呂寄本以為牧風會詢問前因後果,他好解釋一番,沒想到牧風語氣冰冷,沒有按套路出牌,一時不知道再說些什麼。
但事已至此,他愣了一下,硬著頭皮繼續說道:“前輩,實不相瞞,除了前來道謝,晚輩還有個不情之請。”
牧風看著眼前的儒雅少年,呂寄的臉色因為尷尬而有些發紅。
牧風輕歎一聲,語氣緩和了一些:“這裡發生的事,我知道,你說說需要我幫忙做什麼吧。”
呂寄聽到這話,眼前一亮。
“前輩既然知道,晚輩便不廢話了,我們蜂針組織準備營救景天門中那些被抓的女孩,希望前輩能夠相助。”
“蜂針組織?”
“是的,我們蜂針組織有四十多人,都是世居奉天城附近的平民,都是與四門有血海深仇之人,雖然修為不濟,但都是不懼生死之人。”
牧風苦笑道:“營救?那你們的具體計劃是什麼?”
呂寄見牧風詢問,便認真地介紹著他們的計劃“前輩,現在他們還差最少五十名少女,時間已經來不及了,明天肯定要大規模出動到城南抓人,我們部署一些人在城南襲擊他們,吸引他們注意力,然後其他人埋伏在景天門,等景天門人到城南支援時,我們趁機救人,然後逃離這裡!”
牧風看著呂寄,認真地問道:“你們知道景天門中修行者的人數和實力嗎?”
呂寄表情複雜,低聲道:“我們不清楚,不過我們也沒有彆的辦法了,或生或死,就算做個了斷吧,此事不成,也無事可成了,這些年我們已經折了近百名兄弟了,我師父去年也沒了,所以我才做了首領。”

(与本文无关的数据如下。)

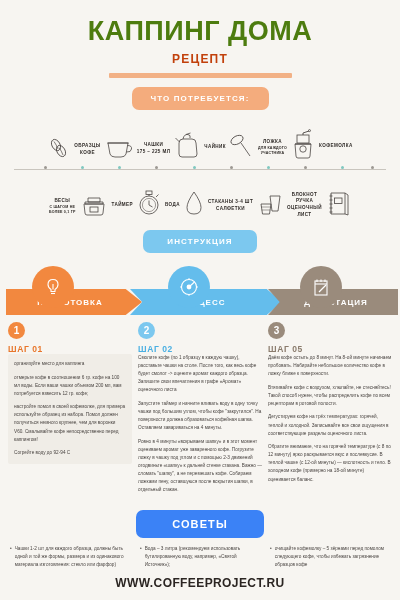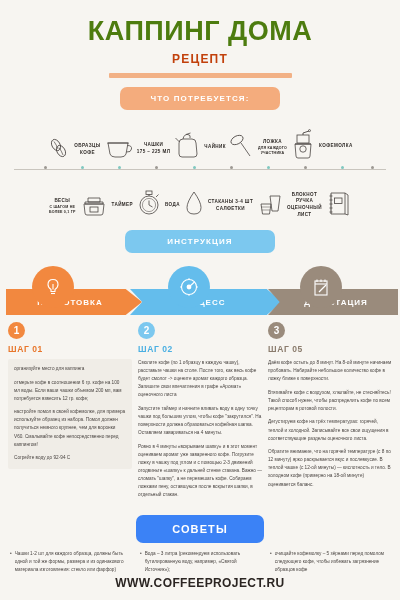"ЧТО ПОТРЕБУЕТСЯ:" .pill-materials { width: 160px -> 137px }
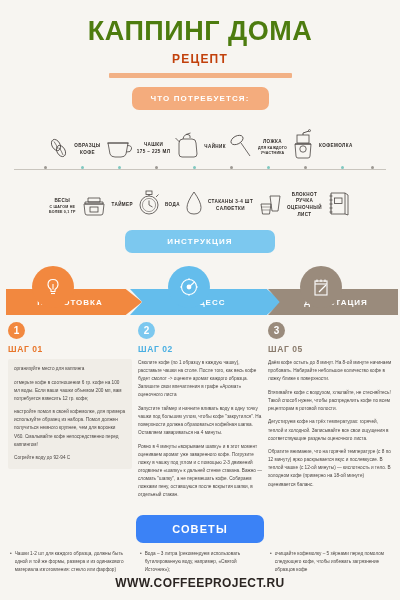"ИНСТРУКЦИЯ" .pill-instruction { width: 150px -> 114px }
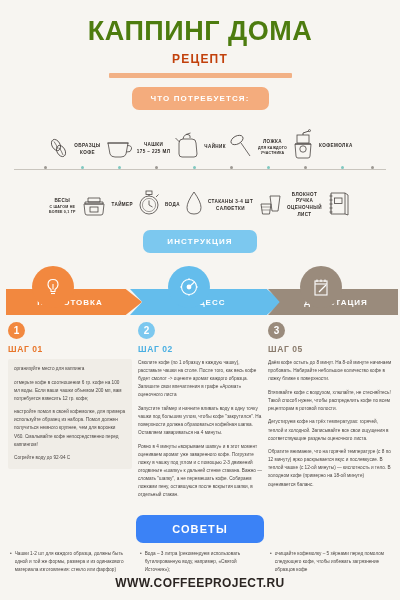"ШАГ 01" .step-title { margin-bottom: 5px -> none }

“四十個凡人境的修行者,在一個天元境、八個玄命境修行者麵前,恐怕抬手之間便沒了性命,何談救人?”牧風輕歎道,這個叫呂寄的年輕人計劃不錯,不過實力差距如此之大的情況下,這計劃就像笑話。
呂寄聽到這話,倔強的臉上也掠過一絲絕望。
房中安靜了下來,良久,牧風輕呼了一口氣。
“抱歉,我們救不了這些人。”
聽到牧風的表他,不僅是呂寄,林可和炎陽也詫異地看向牧風,心中滿是不解。
不過,林可和炎陽沒有說什麼,對於牧風,他們從無質疑,修行之人,本就該慢慢去掉這些憐憫之心。
何況,雖然擔心那些少女的安全,但他們也不可能為了一群陌生人,讓牧風去涉險。
呂寄彎腰一擺,低聲道:“晚輩明白了,不管如何,多謝前輩下午相救,這件事我們也必須一試,打擾了,晚輩告辭。”
牧風看著即將離去的呂寄,輕聲說道“不過,我可以去殺人。”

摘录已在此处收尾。